Le dire de Freud serait le suivant « La grande question restée sans réponse et à laquelle moi-même n’ai jamais pu répondre malgré mes trente années d’étude de l’âme féminine est la suivante : « que veut la femme ? » » (Jones II, 445).
Qu’ elle soit vraie ou fausse cela a peu d’ importance .En supposant qu’ elle soit fausse , que Freud n’ ait jamais dit çà , elle n’ en aurait que plus de poids puisqu’ elle serait en fait la question de cette femme qui attribuerait à Freud sa propre impuissance à y répondre ;Ce qui venant de Marie-Bonaparte ne serait qu’ une petite surprise mais je ne peux pas là refaire la petite histoire qui se serait passée sans témoin dans le cabinet de Freud .Si Freud n’ a jamais dit ça, cela signerait le fait qu’ une femme ne peut pas répondre à cette question, toute femme qu’ elle soit . N’ en sommes nous pas toutes là sans le savoir, pas toutes aussi femme pour la plupart d’ entre nous ,que put l’ être la Marie Bonaparte de l’ histoire freudienne ? Pour les oreilles lacanniennement formées ou déformées le pas-tout de la femme ici va résonner, ce n’est pas du pur hasard bien sûr ! Quoiqu’il en soit c’est de cette question dont Lacan s’est saisi dés le début de son enseignement, la commentant avec l’éclairage des écrits de Freud .Il fit ensuite le sort que l’ on sait à la femme dans les années 70, alors que le féminisme battait son plein en Europe , en énonçant ce dire qui fit scandale en Italie auprès des féministes ,dire devenu quasiment une banalité dans le milieu psychanalytique d’ aujourd’hui qui dit « La femme n’ existe pas » . Pour y souscrire il faut prendre le temps d’en déployer la logique ce que je ferai car il est bien sûr impossible de parler mère sans parler femme. Ce n’ est pas un effet de style de ma part si pour le moment je m’ abstiens de mettre un « la » ou « une » devant les signifiants mère et femme.

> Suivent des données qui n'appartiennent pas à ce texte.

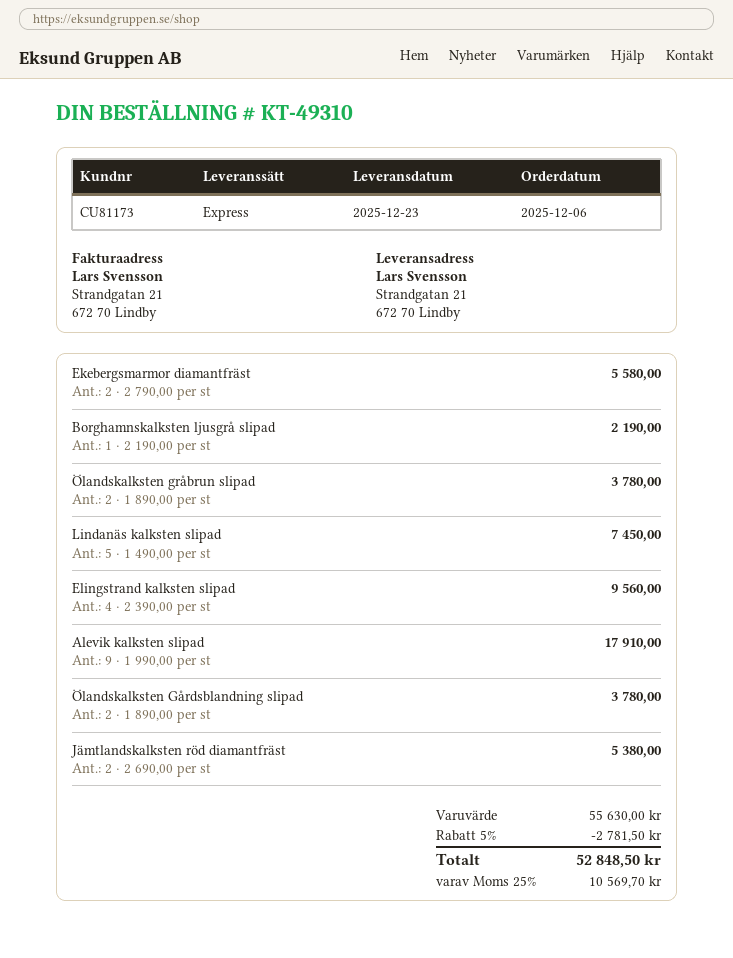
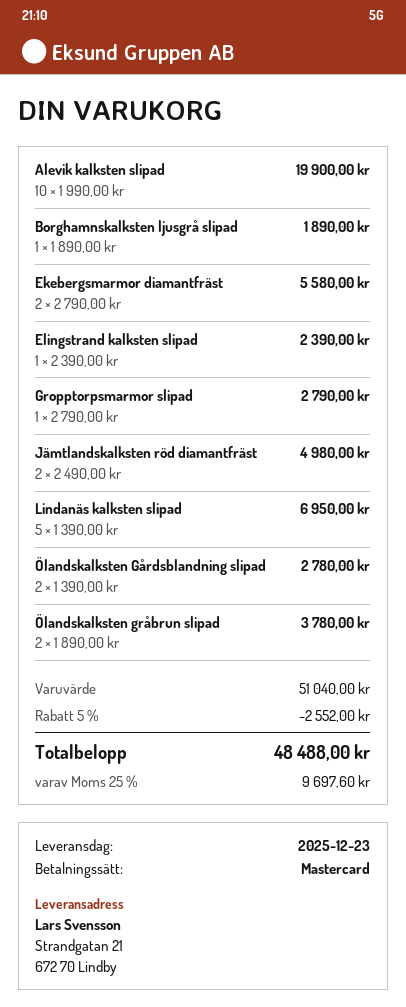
Borghamnskalksten ljusgrå slipad: 1 x 2190.00 = 2190.00 -> 1 x 1890.00 = 1890.00
Lindanäs kalksten slipad: 5 x 1490.00 = 7450.00 -> 5 x 1390.00 = 6950.00
Elingstrand kalksten slipad: 4 x 2390.00 = 9560.00 -> 1 x 2390.00 = 2390.00
Alevik kalksten slipad: 9 x 1990.00 = 17910.00 -> 10 x 1990.00 = 19900.00
Ölandskalksten Gårdsblandning slipad: 2 x 1890.00 = 3780.00 -> 2 x 1390.00 = 2780.00
Jämtlandskalksten röd diamantfräst: 2 x 2690.00 = 5380.00 -> 2 x 2490.00 = 4980.00
Gropptorpsmarmor slipad: none -> 1 x 2790.00 = 2790.00
subtotal: 55630.00 -> 51040.00
discount: 5% = 2781.50 -> 5% = 2552.00
tax: 25% = 10569.70 -> 25% = 9697.60
total: 52848.50 -> 48488.00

Donc première question : Que veut la femme ?
La deuxième question est formulée par Lacan à partir de ses travaux sur la psychose à partir du cas de Freud que l’ on trouve dans les cinq psychanalyses, celle du président Scherber .
Elle est la suivante : Qu’est-ce un père ?
Sachant que la figure du père s’ impose d’ un bout à l’autre dans les écrits de Freud , que Lacan lecteur particulièrement attentif de Freud en ait extrait cette question cela n’ est pas surprenant bien que beaucoup d’ élèves de Freud ne l’ aient pas fait avant lui . Et c’ est bien à extraire de sa lecture des écrits de Freud ces deux questions, qui, ni l’ une ni l’ autre n’y figurent comme question ,que Lacan fonde la psychanalyse en tentant d’ y répondre dans un premier temps à la lumière des écrits de Freud puis en s’ en dégageant de plus en plus pour inventer ses propres réponses , rappelant toujours que c’ est de sa position d’ analysant et non d’ analyste qu’il enseigne .
Quant à Freud, et ce n’ est pas un reproche qu’ on peut lui faire, étant le créateur de la psychanalyse il ne peut pas avoir fait une analyse quoiqu’ on en dise ,il est dans ce registre l’ analyste et l’ enseignant qui fait exception .Et c’ est donc avec ce qu’il croit savoir, comme sujet non analysant qu’ il est, qu’ il analyse et pose les jalons de sa théorie . Je dis bien de Freud qu’ il croit savoir car n’ étant pas paranoïaque sa croyance est toujours teintée de doute, elle n’ est pas de l’ ordre de la certitude ,pas plus que son doute d’ ailleurs, il ne pose pas le doute comme ce qui serait la seule certitude , et il y a des choses qu’il ne remet jamais en cause ,mais il remet toujours en question ses propres avancées quand il rencontre dans la clinique quelque chose qui vient les contredire se laissant enseigner par ses analysants parfois à son corps défendant . Il croit savoir ce qu’ est la femme et ce qu’ elle veut, il croit savoir ce qu’ est un père et ce qu’il veut .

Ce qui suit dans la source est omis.